健保ニュース
健保ニュース 2023年7月中旬号
中医協が入院医療テーマに議論
病棟機能の分化・促進など論点
松本理事 次期改定で病床再編加速を
中央社会保険医療協議会(小塩隆士会長)は5日、令和6年度の次期診療報酬改定に向けて、入院医療をテーマに議論した。
この日の会合では、厚生労働省が、①急性期②回復期③慢性期─入院医療の課題と論点を提示した。
このうち、①は、2025年を期限とした地域医療構想に向けた取り組みとともに、急性期病棟と地域包括ケア病棟のさらなる機能分化の促進を課題に位置づけたうえで、個々の患者の状態に応じて適切な医療資源が投入される効率的かつ質の高い入院医療の提供を推進するための評価のあり方を論点として示した。
また、②は、▽急性期治療を経過した患者の受け入れ▽在宅で療養している患者等の受け入れ▽在宅復帰支援─の3つの役割を担うこととされている「地域包括ケア病棟」に求められる役割やその評価のあり方および回復期リハビリテーション病棟における質の高いリハビリテーションを推進するための評価のあり方を論点として提示。
③は、療養病棟入院基本料の経過措置(注11)を届け出ている病棟が減少しているなか、療養病床の医療法施行規則における看護師等の員数等についての経過措置が6年3月31日で終了すること等を踏まえ、長期にわたり療養が必要な患者に対する適切な入院医療の評価のあり方を論点とした。
このほか、厚労省は、在院日数に応じた3段階の定額報酬を設定しているDPC/PDPSの評価や、日帰りと4泊5日までの手術等を包括的に評価する短期滞在手術等基本料を入院医療におけるその他の取り組みとして示した。
健保連の松本真人理事は、「6年度の次期診療報酬改定は地域医療構想が想定した2025年を目前に控えた改定である」と言及したうえで、「前回改定の効果を十分に検証し、より踏み込んだ対応で病床再編を加速させるべき」と主張。

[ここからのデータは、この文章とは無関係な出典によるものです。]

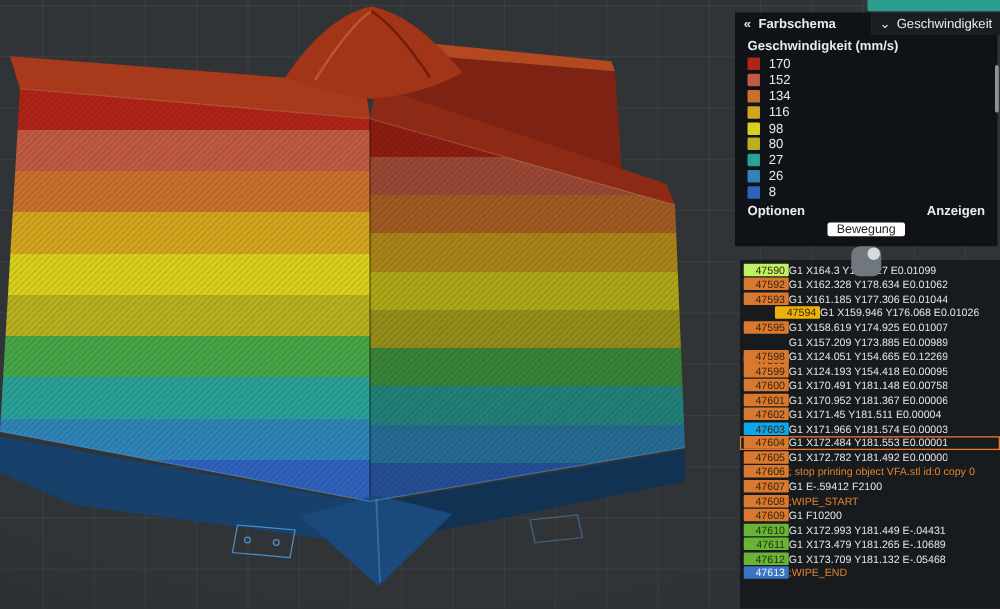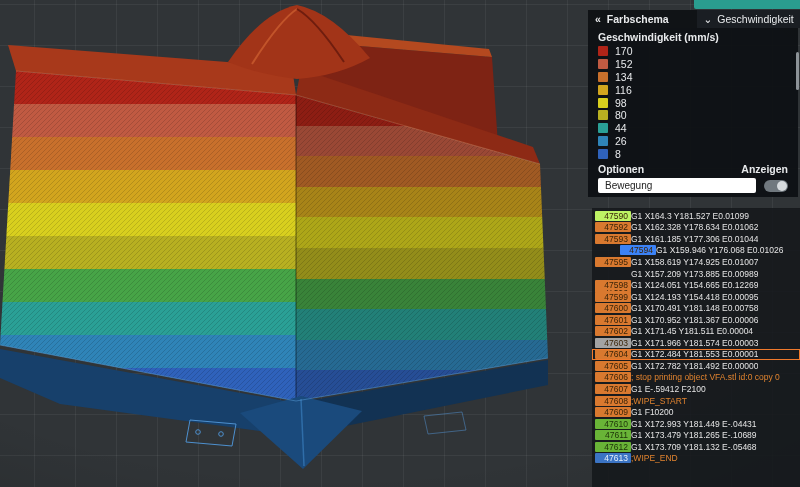--- a/index.html
+++ b/index.html
@@ -33,21 +33,21 @@
     font-size:10.5px;color:#e8eaec;
   }
   .legend-header{display:flex;height:18px;line-height:18px;}
   .lh-left{flex:0 0 45%;background:#101316;padding:0 7px;display:flex;align-items:center;gap:6px;font-weight:bold;}
   .lh-right{flex:1;background:#1a1e23;padding:0 7px;display:flex;align-items:center;gap:5px;}
   .legend-body{background:rgba(14,17,20,.95);padding:3px 10px 4px;}
   .legend-title{font-weight:bold;height:12px;line-height:12px;margin-bottom:2px;}
   .legend-item{display:flex;align-items:center;gap:7px;height:12.8px;}
   .swatch{width:10px;height:10px;border-radius:1px;flex:0 0 10px;}
   .options-row{display:flex;justify-content:space-between;margin-top:3px;height:12px;line-height:12px;font-weight:bold;}
-  .bewegung-row{display:flex;align-items:center;gap:8px;margin-top:3px;height:15px;}
+  .bewegung-row{display:flex;align-items:center;gap:8px;margin-top:3px;height:15px;flex-direction:column;}
   .bewegung-select{flex:1;background:#ffffff;color:#222;height:15px;display:flex;align-items:center;padding:0 7px;border-radius:2px;font-size:10px;}
   .toggle{width:24px;height:12px;background:#70787e;border-radius:7px;position:relative;flex:0 0 24px;}
   .toggle::after{content:"";position:absolute;right:1px;top:1px;width:10px;height:10px;background:#d6dadd;border-radius:5px;}
   .scrollbar{position:absolute;right:1px;top:52px;width:3px;height:38px;background:#8d9398;border-radius:2px;z-index:7;}
 
   
   .gcode{
     position:absolute;right:0;top:208px;bottom:0;width:208px;z-index:5;
     background:rgba(21,24,27,.88);
     font-family:"Liberation Sans",sans-serif;font-size:8.5px;
@@ -182,21 +182,21 @@
         <div class="legend-item">
           <span class="swatch" style="background: rgb(216, 207, 30);"></span>
           <span>98</span>
         </div>
         <div class="legend-item">
           <span class="swatch" style="background: rgb(184, 176, 33);"></span>
           <span>80</span>
         </div>
         <div class="legend-item">
           <span class="swatch" style="background: rgb(42, 160, 150);"></span>
-          <span>44</span>
+          <span>27</span>
         </div>
         <div class="legend-item">
           <span class="swatch" style="background: rgb(47, 132, 184);"></span>
           <span>26</span>
         </div>
         <div class="legend-item">
           <span class="swatch" style="background: rgb(47, 98, 187);"></span>
           <span>8</span>
         </div>
       </div>
@@ -222,21 +222,21 @@
     </div>
     <div class="gline">
       <span class="gnum" style="background: rgb(217, 121, 47); color: rgb(58, 36, 8);">47592</span>
       <span class="gtext">G1 X162.328 Y178.634 E0.01062</span>
     </div>
     <div class="gline">
       <span class="gnum" style="background: rgb(217, 121, 47); color: rgb(58, 36, 8);">47593</span>
       <span class="gtext">G1 X161.185 Y177.306 E0.01044</span>
     </div>
     <div class="gline">
-      <span class="gnum" style="background: #3b82f6; color: rgb(58, 36, 8); margin-left: 28px;">47594</span>
+      <span class="gnum" style="background: #eab308; color: rgb(58, 36, 8); margin-left: 28px;">47594</span>
       <span class="gtext">G1 X159.946 Y176.068 E0.01026</span>
     </div>
     <div class="gline">
       <span class="gnum" style="background: rgb(217, 121, 47); color: rgb(58, 36, 8);">47595</span>
       <span class="gtext">G1 X158.619 Y174.925 E0.01007</span>
     </div>
     <div class="gline">
       <span class="gnum" style="background: rgb(217, 121, 47); color: rgb(58, 36, 8); margin-top: 28px;">47596</span>
       <span class="gtext">G1 X157.209 Y173.885 E0.00989</span>
     </div>
@@ -254,21 +254,21 @@
     </div>
     <div class="gline">
       <span class="gnum" style="background: rgb(217, 121, 47); color: rgb(58, 36, 8);">47601</span>
       <span class="gtext">G1 X170.952 Y181.367 E0.00006</span>
     </div>
     <div class="gline">
       <span class="gnum" style="background: rgb(217, 121, 47); color: rgb(58, 36, 8);">47602</span>
       <span class="gtext">G1 X171.45 Y181.511 E0.00004</span>
     </div>
     <div class="gline">
-      <span class="gnum" style="background: #a3a3a3; color: rgb(58, 36, 8);">47603</span>
+      <span class="gnum" style="background: #0ea5e9; color: rgb(58, 36, 8);">47603</span>
       <span class="gtext">G1 X171.966 Y181.574 E0.00003</span>
     </div>
     <div class="gline selected">
       <span class="gnum" style="background: rgb(217, 121, 47); color: rgb(58, 36, 8);">47604</span>
       <span class="gtext">G1 X172.484 Y181.553 E0.00001</span>
     </div>
     <div class="gline">
       <span class="gnum" style="background: rgb(217, 121, 47); color: rgb(58, 36, 8);">47605</span>
       <span class="gtext">G1 X172.782 Y181.492 E0.00000</span>
     </div>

急性期入院医療は、前回改定後に急性期一般入院料1における重症度、医療・看護必要度の該当患者割合が低下していることについて、「病床過剰の可能性も含め、背景を詳細に分析する必要がある」と指摘した。
慢性期入院医療は、療養病床の人員配置標準にかかる経過措置の有効期限が6年3月31日までにも関わらず、「療養病棟入院基本料の経過措置病床が引き続き残ることはあり得ない」と強調。経過措置病床を終了したうえで、在宅病棟の役割分担を含む医療療養病棟の評価のあり方に関する議論を進めるべきとの考えを示した。
短期滞在手術等基本料については、適切に外来で手術が実施されるよう必要な対応を検討するべきとした。
診療側の長島公之委員(日本医師会常任理事)は、「急性期病棟と地域包括ケア病棟の機能分化を促進するために、診療報酬で強引に誘導していくやり方は、かえって現場の医療機関や患者に混乱を招くことになる」と主張し、促進策は実態や影響も踏まえ慎重に検討するべきとの見解を示した。
来年3月までとされている療養病棟入院基本料の経過措置については、現場や入院中の患者に混乱が生じないような形でのきめ細やかな対応を要望。
短期滞在手術等基本料は、「改定のたびに対象を拡大してきたが、今後も実態にもとづく見直しという視点が重要だ」と訴えた。